This of course does not take away any credits to those who can seriously code, matter of fact, you guys rock and it takes a great amount of knowledge and dedication to learn how to code.
Then again, the mindset of a developer is different than the coder's one. 

Being a developer is way more than just coding. It's about mapping a huge tangled ball of wires and pre-process on how to get those tangled sections into a free flowing highway with endless possibilities of side roads and expansions that your client or employer can't even start to imagine that all of that is even possible... and all this thought happens as soon as your client or employer gives the slightest idea of the project while you are both having a coffee during early hours of morning!

There are also other things that can help you evaluate whether you are a developer or not. We suggest you have a closer look to the signs below before choosing the developer career! 

You are doing this to earn lots of money and you want it fast!

For me, this must be the biggest failure signature of all. That is why it's first in the list.
Of course, you can earn loads of cash being a developer and the sky would be your limit, only if it was 1990 though! 
Being the next Mark Zuckerberg (Facebook Inventor) is not as easy as one might think. Guys like these possess exceptional talent, not only in coding but marketing, management and business wise.

However, not all is lost. If you are ready to work hard, dedicate countless hours and have a will to succeed, you too can make it to the top.
Be prepared for ups and downs and constant disappointments during your journey. If you are not ready for all of this, then I suggest you change your targets.

Are you good at solving puzzles?

And by puzzles I don't mean cardboard pieces but small to huge and complex logic puzzles.
Being a developer is all about finding solutions to problems. During the implementation of any kind of solution, most probably, there will be the need to solve one or multiple logic situations. You, being the developer, should be able to handle these kind of logic problems in the most efficient way.

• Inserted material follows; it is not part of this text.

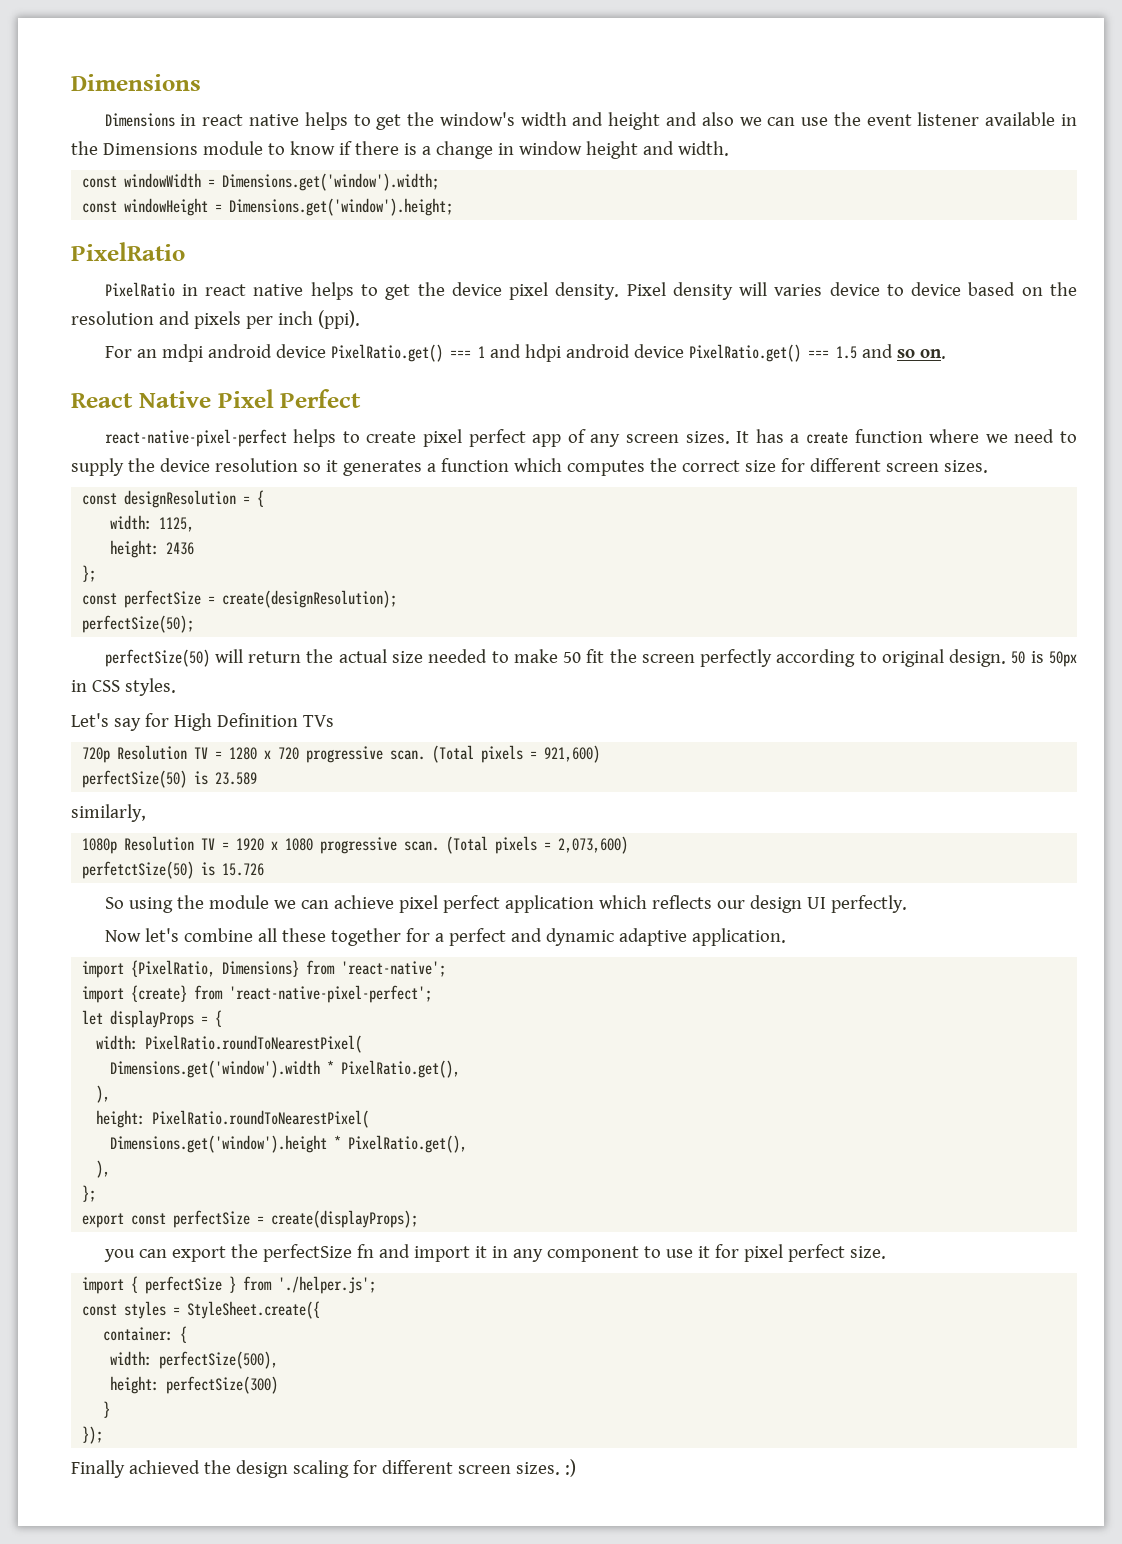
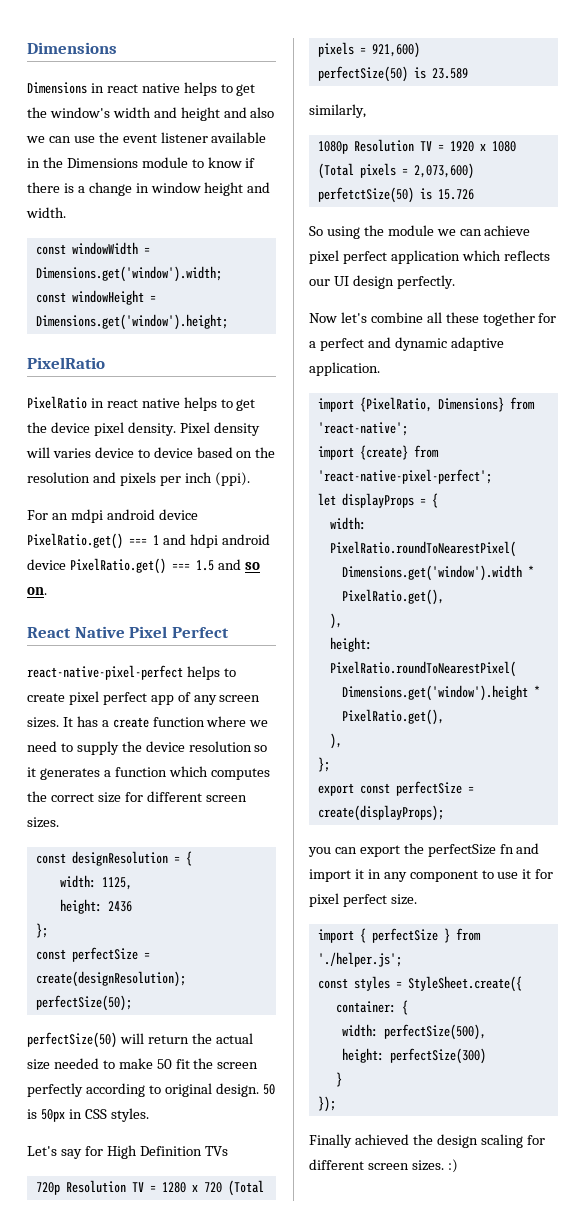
[306,746,426,763] progressive scan. -> (222, 1187) none
[320,837,440,854] progressive scan. -> (516, 146) none
[749,895,826,913] design UI -> [333,275,394,289] UI design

Implementing nasty hack is not an option here, although sometimes it might be required for a quick fix in an urgent situation. One thing that comes to mind when talking about nasty hacks is when you hard code variables or any other type of logic in your code that eventually will come down to haunt you one day or another. So, if you are that kind of developer, then you might think about refactoring your code or get a new job?


Can you deal with clients saying, “It’s just a small feature” ?

Sometimes dealing with clients is a nightmare and I am pretty sure that most of you had that “special” moment with some clients during project planning or even worse, after project completion.
For those who didn’t, imagine this.

You have agreed terms with your client to develop, what was meant to be, an easy to develop website or system. You also agreed on all major requirements including all features and logic. Fair enough, all good to go!
First deliverable is ready and live on testing server. You meet up with your client to showcase your impeccable skills and to “WOW” your client with your product and the professionalism shown during this project.
Heart pounding as soon as you type in the testing URL, hoping that the website comes up as it should, even though no one touched it!! …. can you believe that?! Jeees, happens all the time!
Anyhow, sites up and by the time the website is loading you are already looking directly to the client’s face for any possible sign of body language or indication of happiness from a confused looking face.

That’s right, a confused looking face! And you say to yourself… WTF?! (google WTF if you don’t know what it means)
First thing that comes out of the client’s mouth … “I think we should add a feature here like this one. Should be easy, just copy and paste that here and change it to make it work the way I want it.”

Your next reaction will distinguish you as a developer. If you go mental about it and refuse whatever the extra cost might be for doing the extra feature for the client, then you are less likely to make any progress in your development career.
On the other hand, if while your client is explaining the feature, you are already thinking about a way of doing it for him, then you are on the right track of making a successful development career. Of course, this doesn’t mean that you are not allowed to go mental or anything as that is 100% justifiable.